A justice-seeking cop takes matters into this own hands. A long-time New York City mayor works the system and might on occasion dip into his hand into vats of corruption. An opposition candidate says he wants to bring the fresh air of reform to the city. These are some of the ingredients in Broken City, a thriller steeped in so much urban malfeasance that it feels like the recurrence of a chronic disease. To moviegoers, the symptoms are drearily familiar.
Starring Mark Wahlberg as a former NYPD lieutenant who has taken up work as a private investigator, the movie's strong supporting cast includes Russell Crowe (as the reigning New York City mayor); Catherine Zeta-Jones (as his wife); Jeffrey Wright (as New York's police commissioner) and Barry Pepper (as a reform candidate who's opposing what appears to be the mayor's umpteenth run for office).

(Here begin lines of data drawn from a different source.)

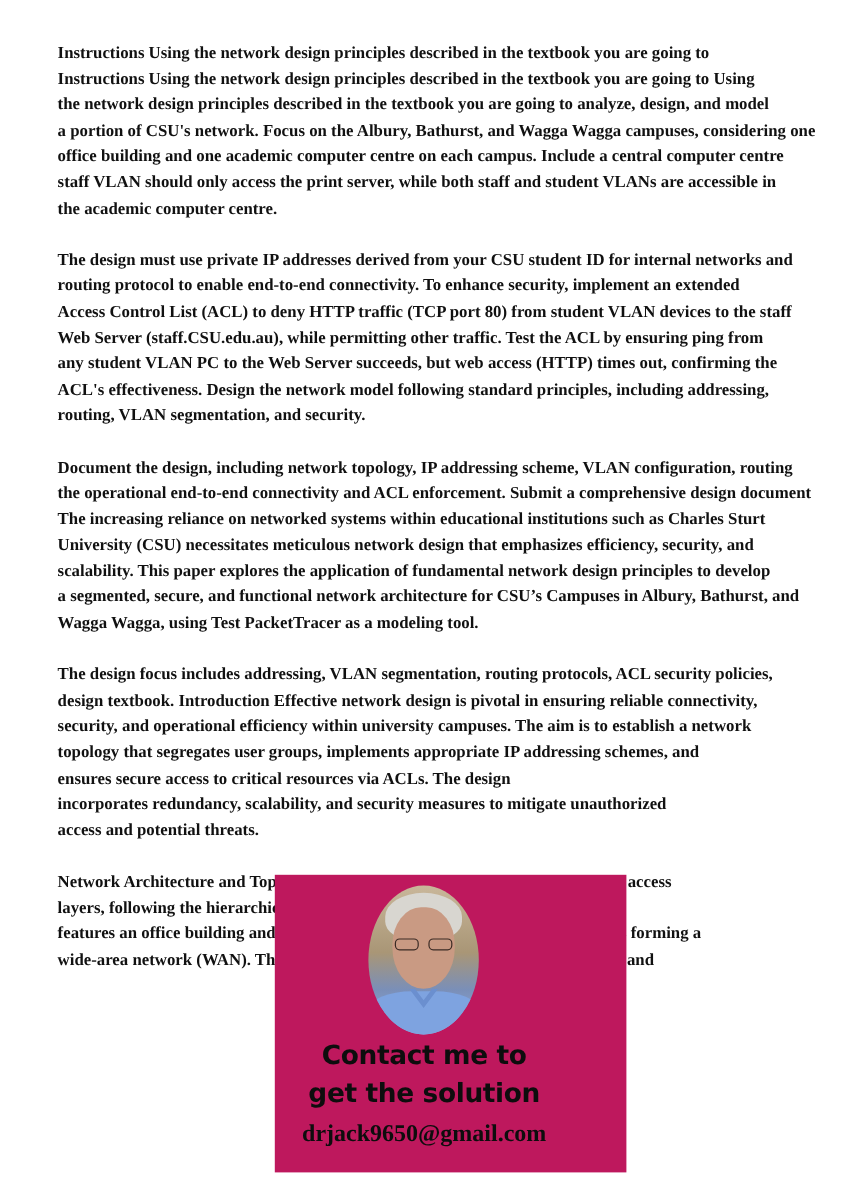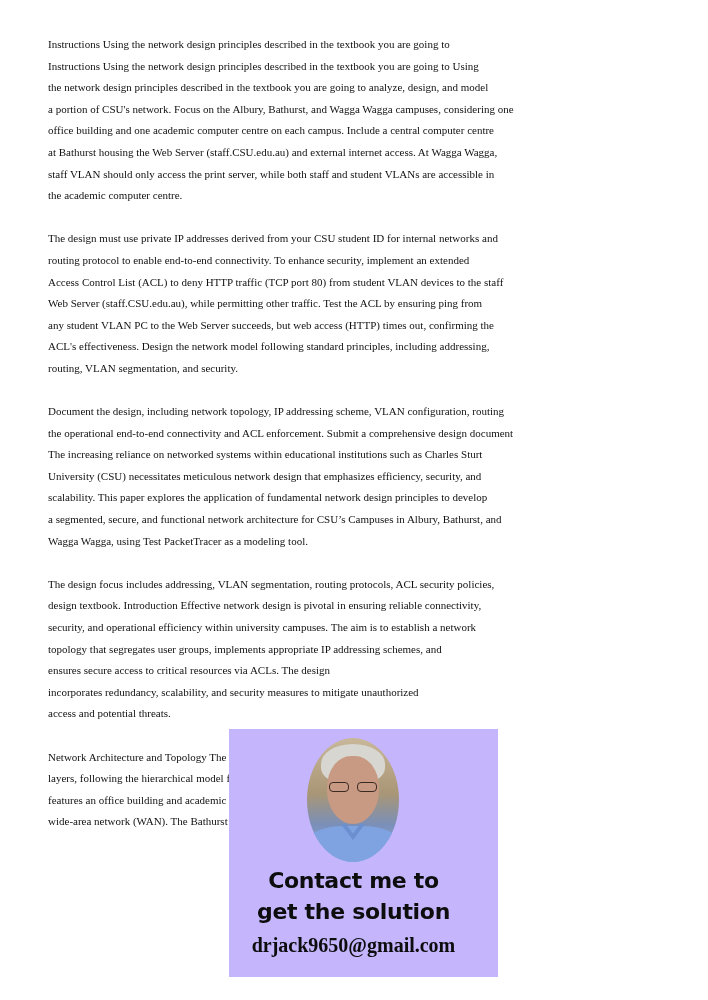--- a/index.html
+++ b/index.html
@@ -26,10 +26,11 @@
     }
     .line {
       display: block;
-      font-size: 11px;
+      font-size: 14px;
       line-height: 21.6px;
       height: 21.6px;
       white-space: nowrap;
+      font-weight: bold;
     }
     .overlay {
       position: absolute;

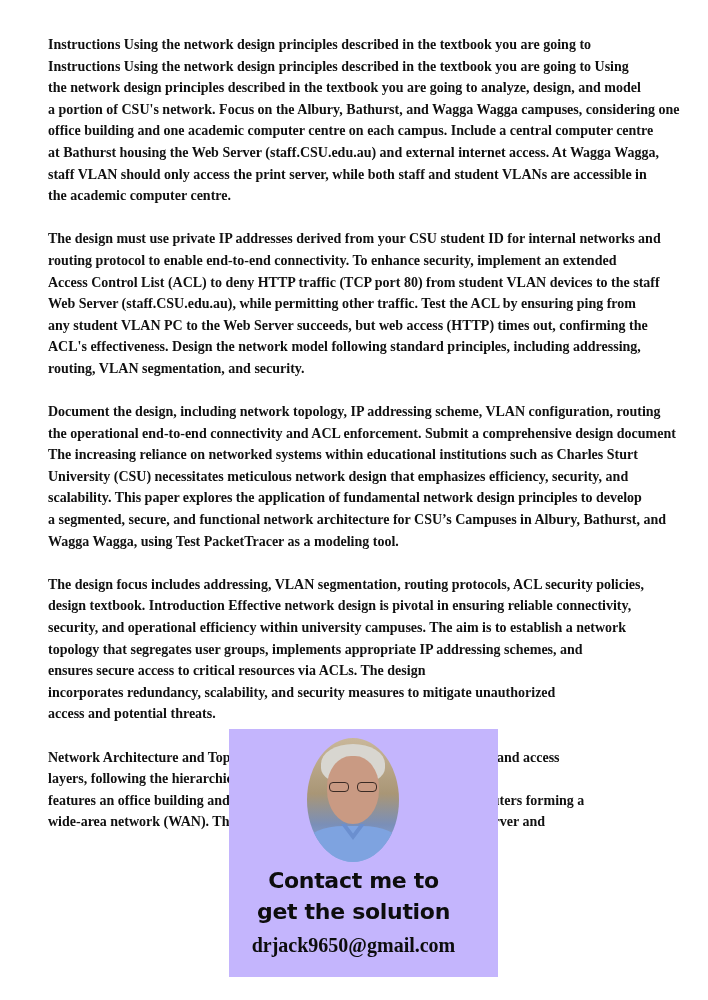--- a/index.html
+++ b/index.html
@@ -141,7 +141,6 @@
     <span class="line">the network design principles described in the textbook you are going to analyze, design, and model</span>
     <span class="line">a portion of CSU's network. Focus on the Albury, Bathurst, and Wagga Wagga campuses, considering one</span>
     <span class="line">office building and one academic computer centre on each campus. Include a central computer centre</span>
-    <span class="line">at Bathurst housing the Web Server (staff.CSU.edu.au) and external internet access. At Wagga Wagga,</span>
     <span class="line">staff VLAN should only access the print server, while both staff and student VLANs are accessible in</span>
     <span class="line">the academic computer centre.</span>
   </div>

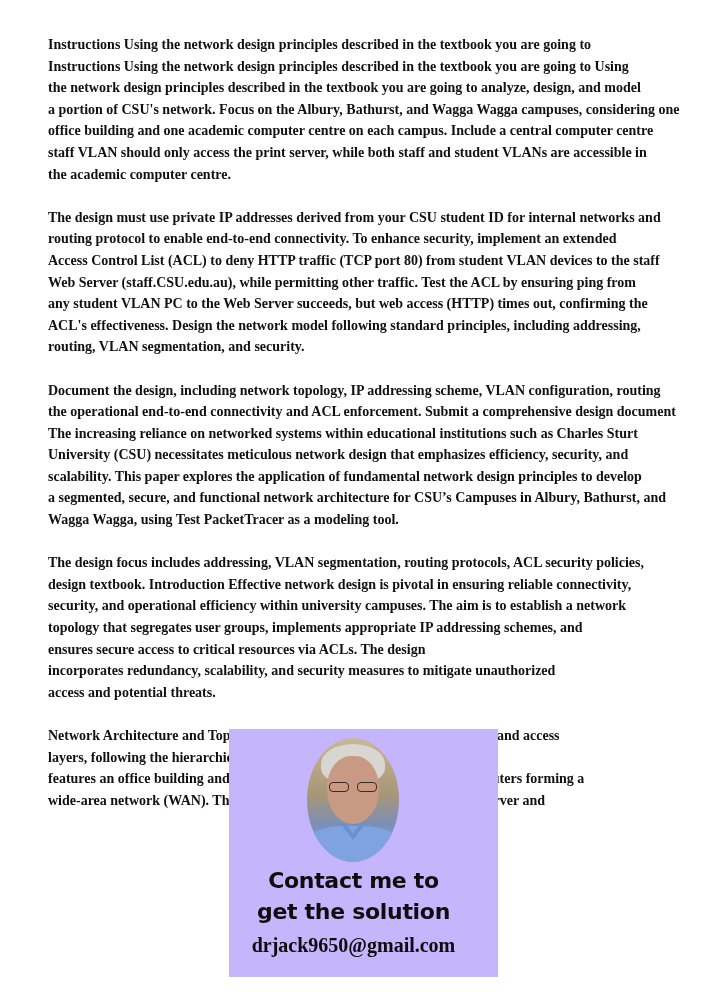--- a/index.html
+++ b/index.html
@@ -36,9 +36,9 @@
       position: absolute;
       left: 229px;
       top: 729px;
-      width: 269px;
+      width: 293px;
       height: 248px;
-      background: #c4b5fd;
+      background: #be185d;
     }
     .portrait {
       position: absolute;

In this outing, director Allen Hughes (Menace II Society, Dead Presidents and The Book of Eli) makes his first solo effort, operating without his brother, Albert, with whom he usually collaborates. Like the screenplay by Brian Tucker, Hughes's direction isn't always vice-tight, and although his movie qualifies as decent January fare, its characters and observations seem to have fallen off the library shelf marked "Urban Rot."
Wahlberg is the kind of actor who can occupy the center of a movie with an ordinary-guy vibe, and he does that here. His Billy Taggert is a hot-headed ex-cop and struggling alcoholic who left the police force after being acquitted of murder. A court ruled that Billy acted in self-defense, but an unexpected development threatened to cloud the waters, and Billy was forced to take one for the team.

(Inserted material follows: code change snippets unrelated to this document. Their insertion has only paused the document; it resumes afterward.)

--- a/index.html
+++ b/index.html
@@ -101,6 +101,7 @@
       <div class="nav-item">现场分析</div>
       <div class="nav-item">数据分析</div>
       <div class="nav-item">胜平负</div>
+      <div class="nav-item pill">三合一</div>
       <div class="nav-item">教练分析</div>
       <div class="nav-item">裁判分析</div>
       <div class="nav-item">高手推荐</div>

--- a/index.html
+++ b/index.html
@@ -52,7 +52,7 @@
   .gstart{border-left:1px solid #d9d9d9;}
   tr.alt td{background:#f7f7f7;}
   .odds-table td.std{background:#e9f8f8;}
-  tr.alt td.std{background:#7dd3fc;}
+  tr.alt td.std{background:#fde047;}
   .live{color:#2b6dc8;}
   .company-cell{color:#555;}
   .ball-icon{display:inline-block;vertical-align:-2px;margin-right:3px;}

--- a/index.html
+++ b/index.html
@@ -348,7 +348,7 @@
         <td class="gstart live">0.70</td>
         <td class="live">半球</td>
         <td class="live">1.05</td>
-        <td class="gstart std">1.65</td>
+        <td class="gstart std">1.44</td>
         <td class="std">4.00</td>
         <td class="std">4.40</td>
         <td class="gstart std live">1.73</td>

Seven years after leaving the force, Billy has been reduced to taking surreptitious photos of philandering spouses, and trying to collect back fees from deadbeat clients.
Billy returns to mainstream action when Crowe's Mayor Hostetler hires him for a hush-hush job. Billy's told the city's First Lady is having an affair. The mayor wants to know who's poaching on his territory -- and that's only the beginning of what turns into a festival of back-stabbing.
A plump-looking, pumpkin-faced Crowe doesn't quite conquer a New York accent, but he tries to jam as much color as possible into an off-the-rack urban character. Zeta-Jones brings cool beauty and intelligence to her role; and Wright, always good for an off-balance performance, makes the police commissioner difficult to pin down.
Alona Tal impresses as Billy's sassy secretary, and Natalie Martinez appears as Billy's actress girlfriend. Martinez finds herself at the heart of a mostly unnecessary script detour.
The plot can feel as dense as New York traffic, and at one, point, Hughes even tries his hand at a New York City car chase. Let's just say it doesn't measure up to the standard set by William Friedkin in the French Connection.
If you sit through the end credits, you'll notice that some of the movie was filmed in New Orleans. Whether this had anything to do with a nagging sense that something's missing from this New York City-based drama is anybody's guess. Broken City tries hard to be gritty and savvy, but we've seen enough movies to already know what it spends considerable energy discovering.